What's a UUID?
I. Introduction
When working with DNSDB or Security Information Exchange (SIE) DNS-related channels, you may occasionally see domain name labels with a very distinctive “dash-separated pattern” such as the following:
8a1c7f6a-ac5e-4898-af1e-2654d0fa8e45.probe.performance.dropbox.com. c34b98c1-02d5-4020-a6e0-c89af9a9b56e.sync.upravel.com. 0fe9da84-55ab-48fc-847e-4da8807419ee.mitdmp.whiteboxdigital.ru. bec89e42-fe87-44a0-b53d-55b8bc7b7a7a.notifications.api.brightspace.com. 9565a982-6467-4d43-94ac-a5094ad877cc.us.u.fastly-insights.com. f5489548-9f97-4a48-b22b-2f03aec465aa.edge1.pingone.com. eaf4f4b1-65fa-5480-5013-05ab140f8498.z1.dca0.com.
That is, the bolded portion of each of those names all follow the pattern:
- Eight hexadecimal digits followed by a dash
- Four hexadecimal digits followed by a dash (repeated two additional times)
- Twelve hexadecimal digits
These names are almost certainly “Universally Unique Identifiers,” or “UUIDs”.
There are RFC4122 and non-RFC4122 UUIDs. The four main types of RFC4122 UUIDs are:
Type 1 UUIDs (a value derived from the host’s hardware address and the current time)

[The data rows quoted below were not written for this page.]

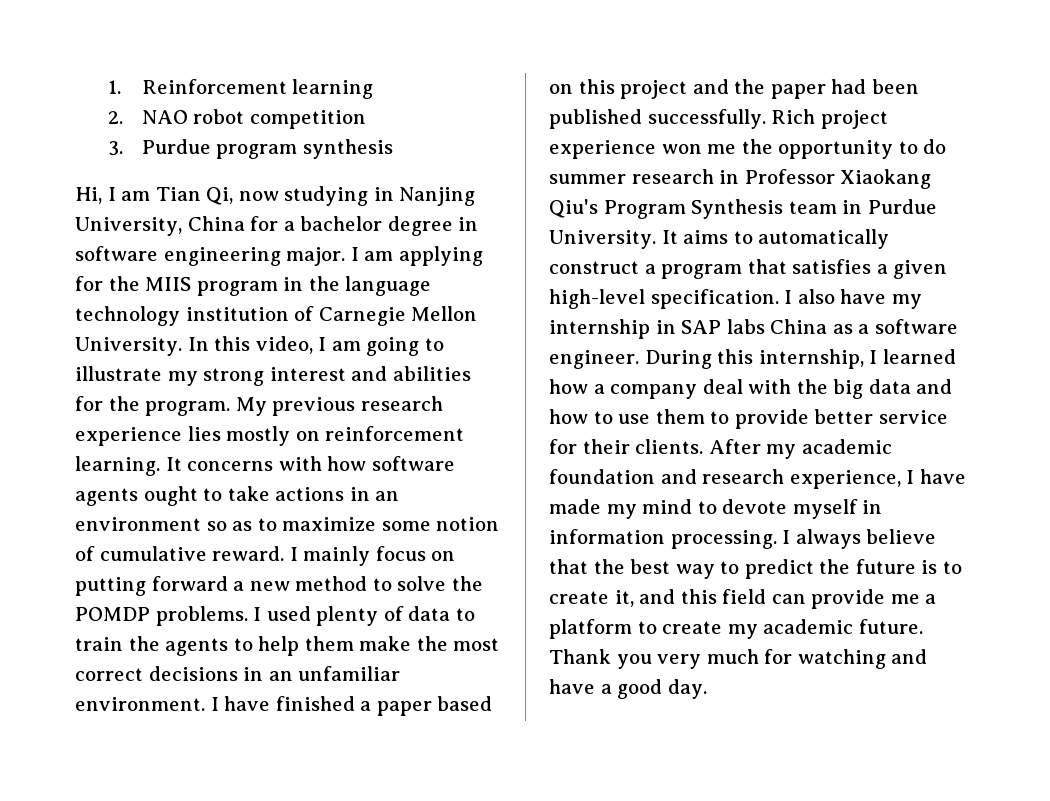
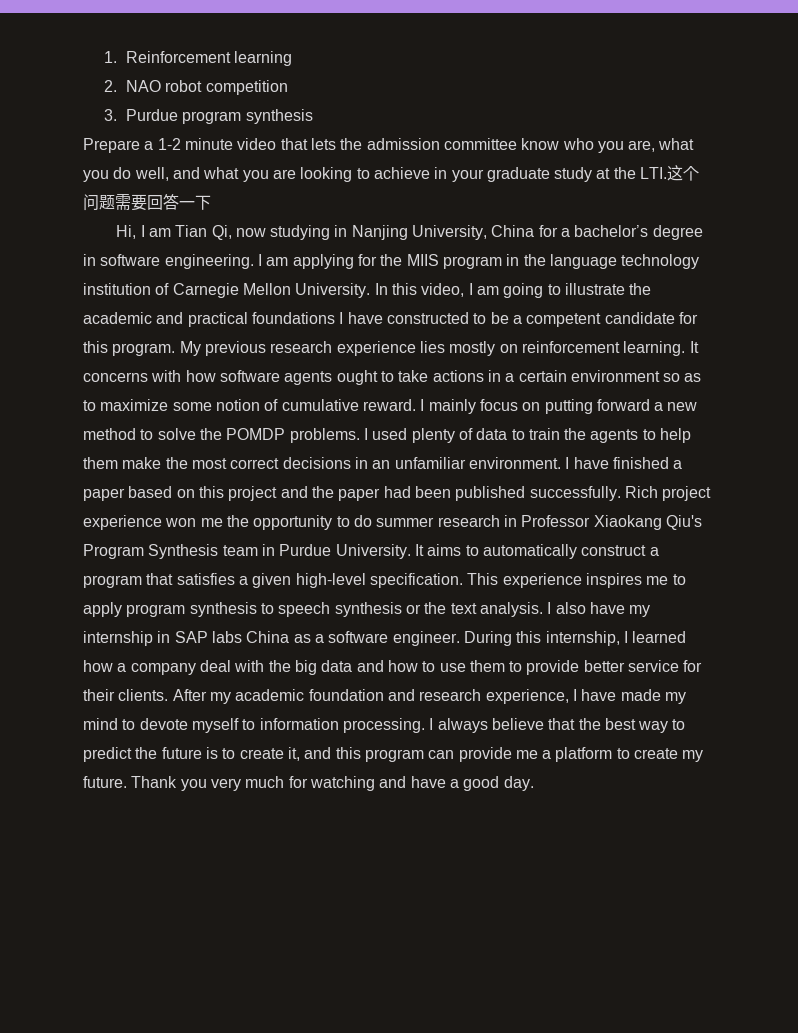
+ Prepare a 1-2 minute video that lets the admission committee know who you are, what you do well, and what you are looking to achieve in your graduate study at the LTI.这个问题需要回答一下
- Hi, I am Tian Qi, now studying in Nanjing University, China for a bachelor degree in software engineering major.
+ Hi, I am Tian Qi, now studying in Nanjing University, China for a bachelor’s degree in software engineering.
- In this video, I am going to illustrate my strong interest and abilities for the program.
+ In this video, I am going to illustrate the academic and practical foundations I have constructed to be a competent candidate for this program.
- It concerns with how software agents ought to take actions in an environment so as to maximize some notion of cumulative reward.
+ It concerns with how software agents ought to take actions in a certain environment so as to maximize some notion of cumulative reward.
+ This experience inspires me to apply program synthesis to speech synthesis or the text analysis.
- After my academic foundation and research experience, I have made my mind to devote myself in information processing.
+ After my academic foundation and research experience, I have made my mind to devote myself to information processing.
- I always believe that the best way to predict the future is to create it, and this field can provide me a platform to create my academic future.
+ I always believe that the best way to predict the future is to create it, and this program can provide me a platform to create my future.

Type 3 UUIDs (an MD5-hashed version of a namespace identifier and a corresponding namestring (such as a domain name or URL or ISO OID or X.500 DN))
Type 4 UUIDs (essentially a pseudo-random value), and
Type 5 UUIDs (a SHA1-hashed version of a namespace identifier and a corresponding namestring (such as a domain name or URL or OID or X.500 DN)).
II. RFC4122 Type 4 UUIDs
Let’s experiment a little with some UUIDs using Python3’s uuid library.
We’ll begin by starting an interactive Python3 shell, and importing the Python uuid library:
$ python3 >>> import uuid
We can then try creating some RFC4122-format UUIDs. For example, if you ever need a unique random identifier (perhaps to use as a transaction identifier or as part of a temporary filename), RFC4122 Type 4 UUIDs may be just the ticket. Each Type 4 UUID you create will be unique:
>>> uuid.uuid4() UUID('2ab6bdda-fd0b-4d6c-b886-b7c388cca8c7') >>> uuid.uuid4() UUID('64847737-f0b4-401c-932b-452af79e3264') >>> uuid.uuid4() UUID('b06c22b6-2124-4702-a450-714f42898422')
As we will later see in actual traffic, RFC4122 Type 4 UUIDs tend to be the most commonly seen.
III. RFC4122 Type 1 UUIDs
Let’s now look at a type of UUID that’s a little more complex, the RFC4122 Type 1 UUID. We’ll get a Type 1 UUID and assign it to a variable called myuuid
(bolding added in the following output by me):
>>> myuuid=uuid.uuid1() >>> myuuid UUID('c8e85954-bdc8-11eb-a376-a0369f710741')
If we “re-request” that Type 1 UUID, we can see that the last (bolded) field of the Type 1 UUID doesn’t change:
>>> myuuid=uuid.uuid1() >>> myuuid UUID('f8b26182-bdca-11eb-9022-a0369f710741')
If we compare the last field of that UUID to the system’s hardware Ethernet (“MAC”) address, retrieved using
$ ifconfig -a
or
$ ip a
we can see the last part of the Type 1 UUID is set to the default interface’s hardware address (albeit without the colon formatting that’s normally part of a hardware Ethernet address):
link/ether a0:36:9f:71:07:41
If we wanted to, we could programmatically verify that the Type 1 UUID is an RFC4122 Type 1 UUID (and get the host’s Ethernet MAC address) by saying:
>>> myuuid.variant 'specified in RFC 4122' >>> myuuid.version 1 >>> hex(myuuid.fields[5]) '0xa0369f710741'
The above confirms that the (last part of a) Type 1 UUID has the potential to act as a persistent host identifier (although beware of the impact of things like Ethernet adapter replacement).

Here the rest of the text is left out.